Gov. Doug Ducey and Republican lawmakers last year expanded eligibility for ESAs to all 1.1 million public school students, ignited a grass-roots movement against the controversial program. Critics say the program lacks adequate financial and testing accountability — which The Arizona Republic has extensively detailed — while subsidizing some families that can already afford to send their children to private school.
A group of parents and public-school advocates gathered enough signatures to force a public referendum on the expansion in November,as Proposition 305. Until then, the expansion legislation is on hold.
Meanwhile, lawmakers are advancing Senate Bill 1467, which expands the pool of students who could tap the ESA program, at a cost of about $2 million by 2021.
After passing the Senate, the bill could soon be heard on the floor of the House of Representatives.

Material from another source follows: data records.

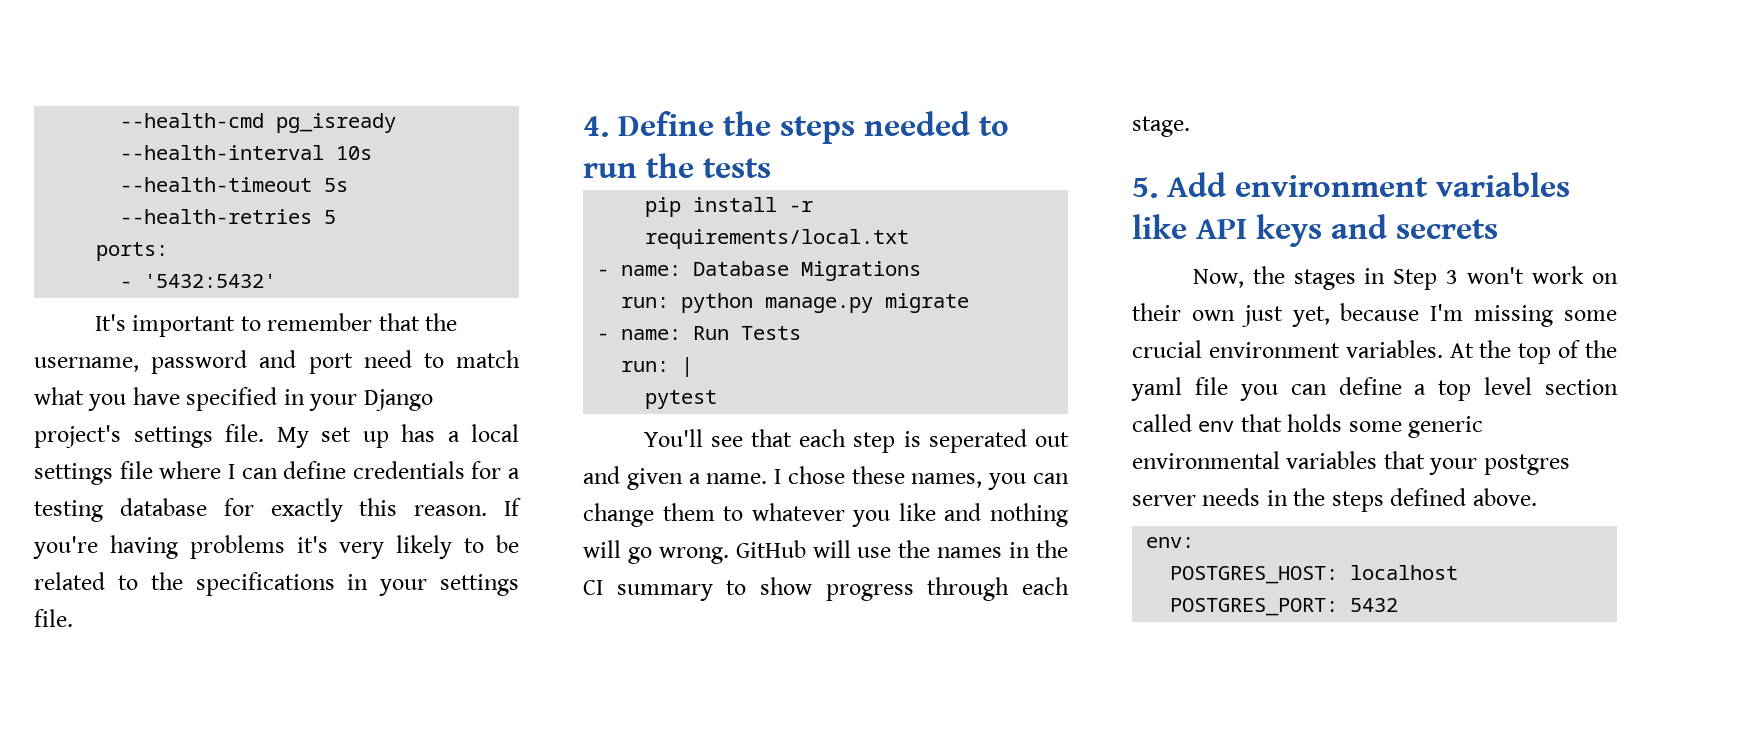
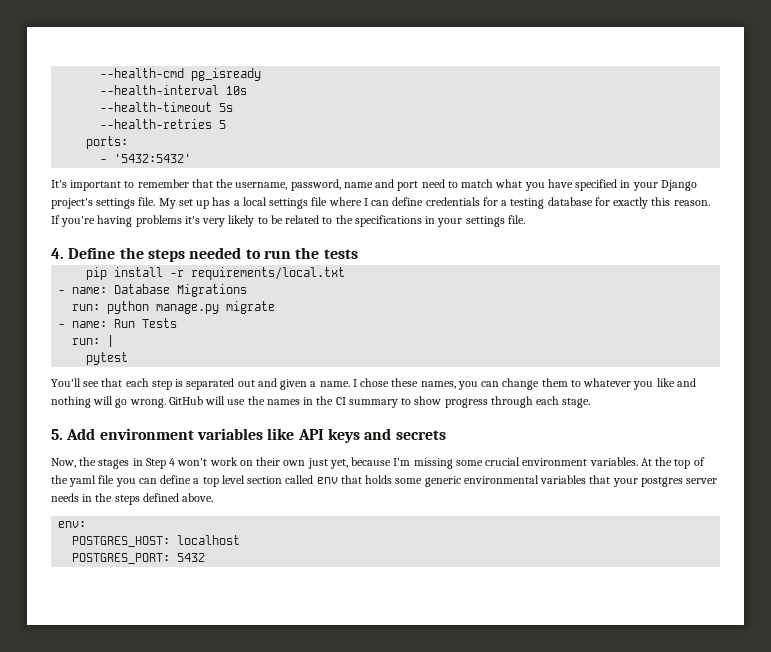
- It's important to remember that the username, password and port need to match what you have specified in your Django project's settings file.
+ It's important to remember that the username, password, name and port need to match what you have specified in your Django project's settings file.
- You'll see that each step is seperated out and given a name.
+ You'll see that each step is separated out and given a name.
- Now, the stages in Step 3 won't work on their own just yet, because I'm missing some crucial environment variables.
+ Now, the stages in Step 4 won't work on their own just yet, because I'm missing some crucial environment variables.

Much of the debate of the bill has focused on school tuition organization scholarships, not ESAs.
School Tuition Organization (STO) donors — including individuals and corporations — get dollar-for-dollar tax credits for giving to the non-profit organizations. The STOs then give scholarships to private schools students, while keeping up to 10 percent of the money to pay the STO’s salaries and other administrative costs.
Under the current program, students must attend public school for 90 days, either in the current or previous school year, to switch from certain types of scholarships to ESA funding.
The bill, sponsored by Senate President Steve Yarbrough, R-Chandler, would allow special-needs students and foster children who receive private tuition scholarships to switch to an ESA without first attending a public school.
The bill also allows low-income students who receive corporate scholarships to switch to ESAs without public school attendance if they meet another requirement of the program — such as being disabled or attending a failing school.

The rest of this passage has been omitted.